In writing about our country’s rapid self-immolation, I try to ration Hannah Arendt references, lest every column be about the ways “The Origins of Totalitarianism,” published in 1951, foreshadows the waking nightmare that is this government. But contemplating Bongino’s ascension, it’s hard to avoid the famous Arendt quote, “Totalitarianism in power invariably replaces all first-rate talents, regardless of their sympathies, with those crackpots and fools whose lack of intelligence and creativity is still the best guarantee of their loyalty.” Trump could have found a smoother and more sophisticated ideologue to help him transform the FBI into a tool of his will, perhaps someone from the Claremont Institute ready to put an erudite spin on authoritarianism. He wanted the jacked-up hothead.

This administration professes a devotion to merit-based hiring, blaming diversity, equity and inclusion initiatives for fostering mediocrity. It should go without saying, however, that excellence is of little interest to the Trumpists, who delight in scandalizing a meritocracy that spurned them. Writing of the conditions in which both Adolf Hitler and Josef Stalin arose, Arendt described a spirit of deep, corrosive cynicism and nihilistic glee at the inversion of old standards. “It seemed revolutionary to admit cruelty, disregard of human values, and general amorality, because this at least destroyed the duplicity upon which the existing society seemed to rest,” she wrote. Sound familiar?

We’re in an uncanny interregnum where Trump and his coterie are laying the foundation for autocracy but have yet to fully consolidate their power. The liberal democracy most of us grew up taking for granted is brittle and teetering, but its fall still feels unthinkable, even if it also seems increasingly inevitable. Perhaps this is one reason Democrats, with a few admirable exceptions, seem so frozen. People who’ve spent their lives working within a system of laws and civic institutions may be particularly unsuited to respond to that system’s failure. But an FBI run by Patel and Bongino is a sign that the system — which for all its manifold flaws has provided Americans a level of stability uncommon in history — is falling apart.
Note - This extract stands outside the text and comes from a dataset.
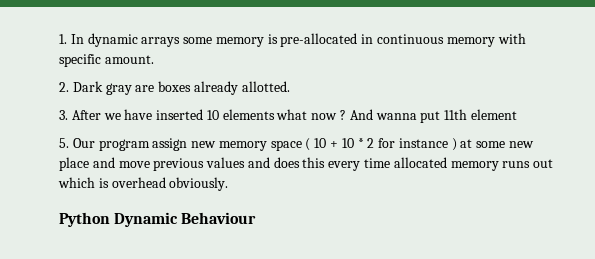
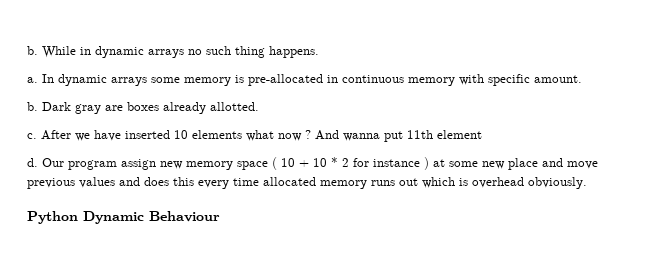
[59,34,67,44] 1. -> [27,46,319,58] [27,77,38,83] b. While in dynamic arrays no such thing happens. // a.
[59,82,69,92] 2. -> [27,102,38,111] b.
[59,110,68,120] 3. -> [27,133,37,139] c.
[59,138,69,148] 5. -> [27,158,38,167] d.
On his show last month, Bongino gloated over the angst Trump’s nominees were causing career civil servants, cheering on the president’s “total personnel warfare.” Then he took out two plastic toy robots: an orange one to represent Trump and a blue one he called “liberal screaming Karen.” He used the Trump robot to beat the lady one, smashing it over and over. “Yes!” he exclaimed. “This is how we fix this place.”

Michelle Goldberg writes a column for the New York Times.